This week in broadband builds: Charter goes live with RDOF and CARES Act builds; Meta supports DigitalC FWA; Cisco gets in on Neighborhood Wi-Fi; Kinetic and Conexon build in Kentucky; Brightspeed in Arkansas; Glo Fiber in Pennsylvania.

Nicole Ferraro

August 17, 2022

4 Min Read
Fiber optic cables lie on a construction site
(Source: dpa picture alliance/Alamy Stock Photo)

The Buildout is a new column from Light Reading tracking broadband network deployments. This week we're tracking fiber and fixed wireless builds that will connect roughly 200,000 locations across the US. Send us your news right here. Keep up with every installment of The Buildout here.

  • Charter announced that 160 homes and businesses in its RDOF territory in Fairfield County, South Carolina, can now access the company's Spectrum Internet services. The launch is part of the company's approximately $5 billion investment in unserved rural communities, which includes $1.2 billion won in the FCC's RDOF auction. The company expects to reach 1 million unserved customers through its rural build, which is estimated to be completed between 2027 and early 2028.
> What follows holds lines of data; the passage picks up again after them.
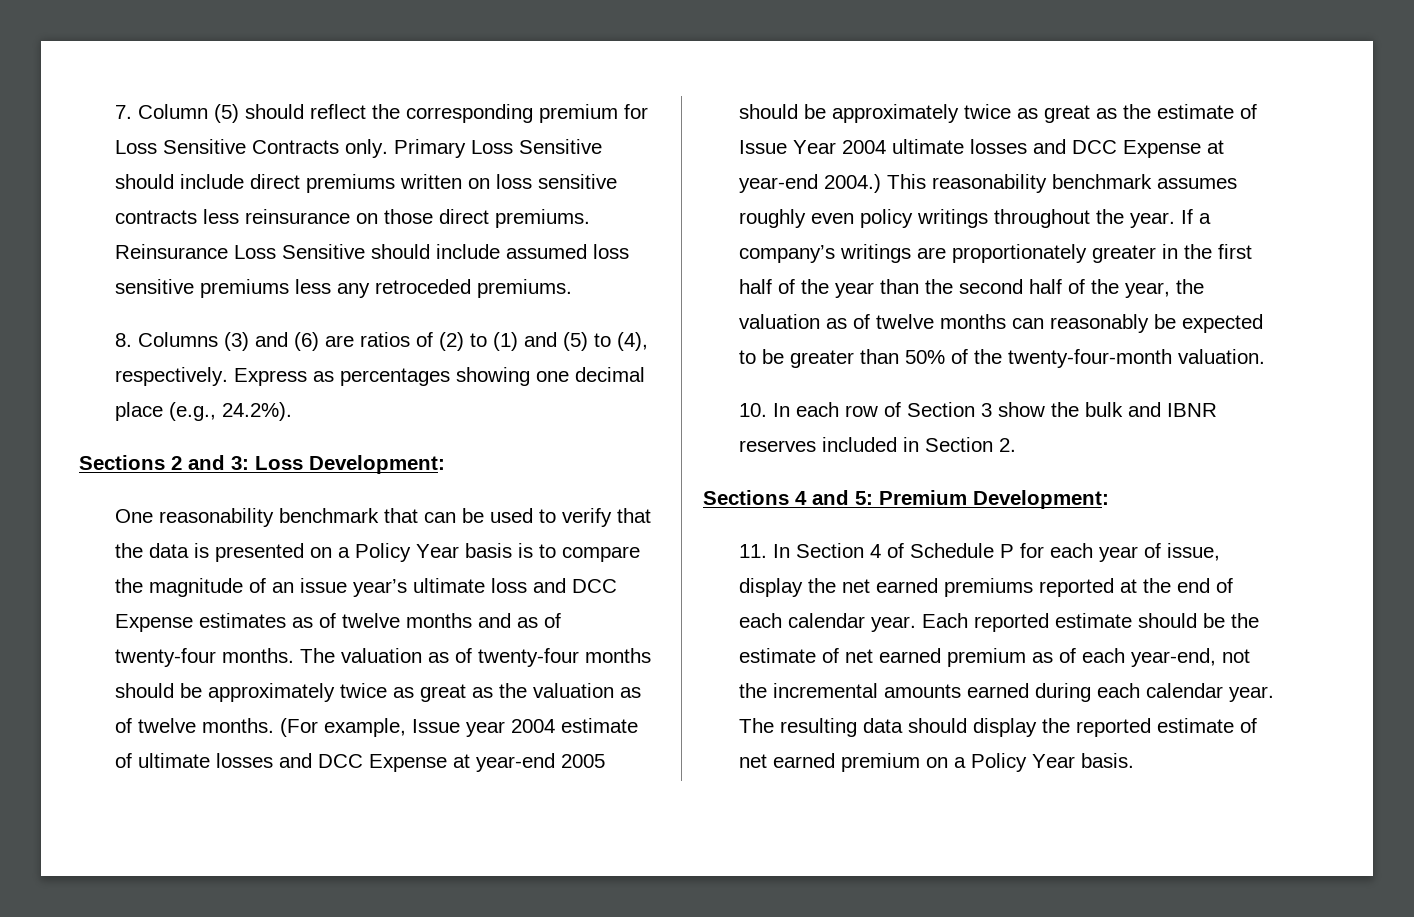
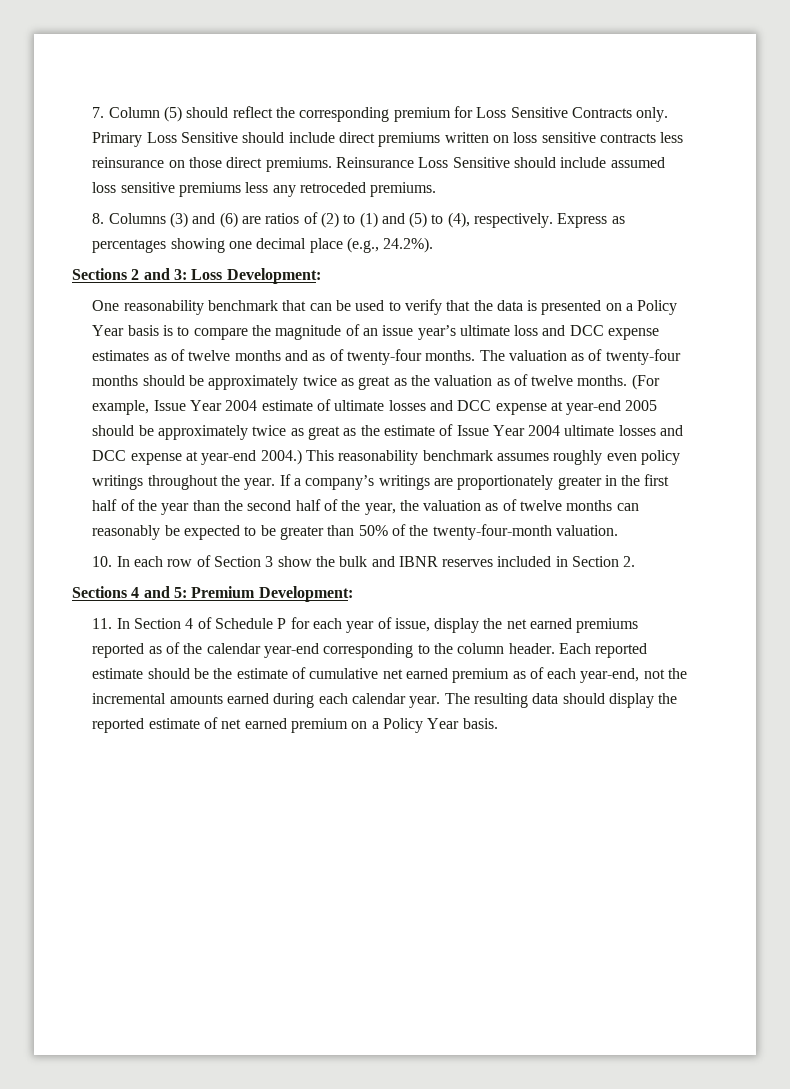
- One reasonability benchmark that can be used to verify that the data is presented on a Policy Year basis is to compare the magnitude of an issue year’s ultimate loss and DCC Expense estimates as of twelve months and as of twenty-four months.
+ One reasonability benchmark that can be used to verify that the data is presented on a Policy Year basis is to compare the magnitude of an issue year’s ultimate loss and DCC expense estimates as of twelve months and as of twenty-four months.
- (For example, Issue year 2004 estimate of ultimate losses and DCC Expense at year-end 2005 should be approximately twice as great as the estimate of Issue Year 2004 ultimate losses and DCC Expense at year-end 2004.)
+ (For example, Issue Year 2004 estimate of ultimate losses and DCC expense at year-end 2005 should be approximately twice as great as the estimate of Issue Year 2004 ultimate losses and DCC expense at year-end 2004.)
- 11. In Section 4 of Schedule P for each year of issue, display the net earned premiums reported at the end of each calendar year.
+ 11. In Section 4 of Schedule P for each year of issue, display the net earned premiums reported as of the calendar year-end corresponding to the column header.
- Each reported estimate should be the estimate of net earned premium as of each year-end, not the incremental amounts earned during each calendar year.
+ Each reported estimate should be the estimate of cumulative net earned premium as of each year-end, not the incremental amounts earned during each calendar year.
  • Separately, Charter also announced the completion of a $3 million build in Clark County, Ohio, funded through the CARES Act. Approved in December 2020, the company's CARES Act grant funded the deployment of 61 miles of new infrastructure in Clark County, enabling Charter to reach 415 homes that previously lacked service. As Dayton Daily News reports, Charter was also approved for additional state and federal funding to ultimately reach 1,165 unserved addresses in the county.

  • Shentel's Glo Fiber has announced it will deploy its fiber network to seven towns in York County, Pennsylvania, including York Township, Dallastown Borough, Red Lion Borough, Yoe Borough, Windsor Borough, Windsor Township and Spring Garden Township. The construction now underway is expected to continue throughout 2023, ultimately reaching 24,000 homes and businesses in the region. Glo Fiber has recently announced other deployments, including its first in Delaware where the company aims to connect over 21,000 homes and businesses in Sussex County. The ISP also received a $10 million grant from the Maryland Office of Statewide Broadband to deploy fiber broadband in Frederick County.

  • Brightspeed has shed light on its plans for its fiber network in Arkansas. In a press release, the company said it would ultimately reach over 100,000 new fiber-enabled locations in the state, including 40,000 in ten counties during the first phase of construction. Once phase one of construction wraps, Brightspeed will build to the remaining 60,000 in "subsequent years." The news follows a flurry of fiber announcements from the company, including its plan to deliver 60,000 new FTTP passings in Tennessee by the end of 2023. The builds are part of Brightspeed's $2 billion network upgrade plan through which it aims to pass up to 3 million homes and businesses in roughly 20 states over the next five years.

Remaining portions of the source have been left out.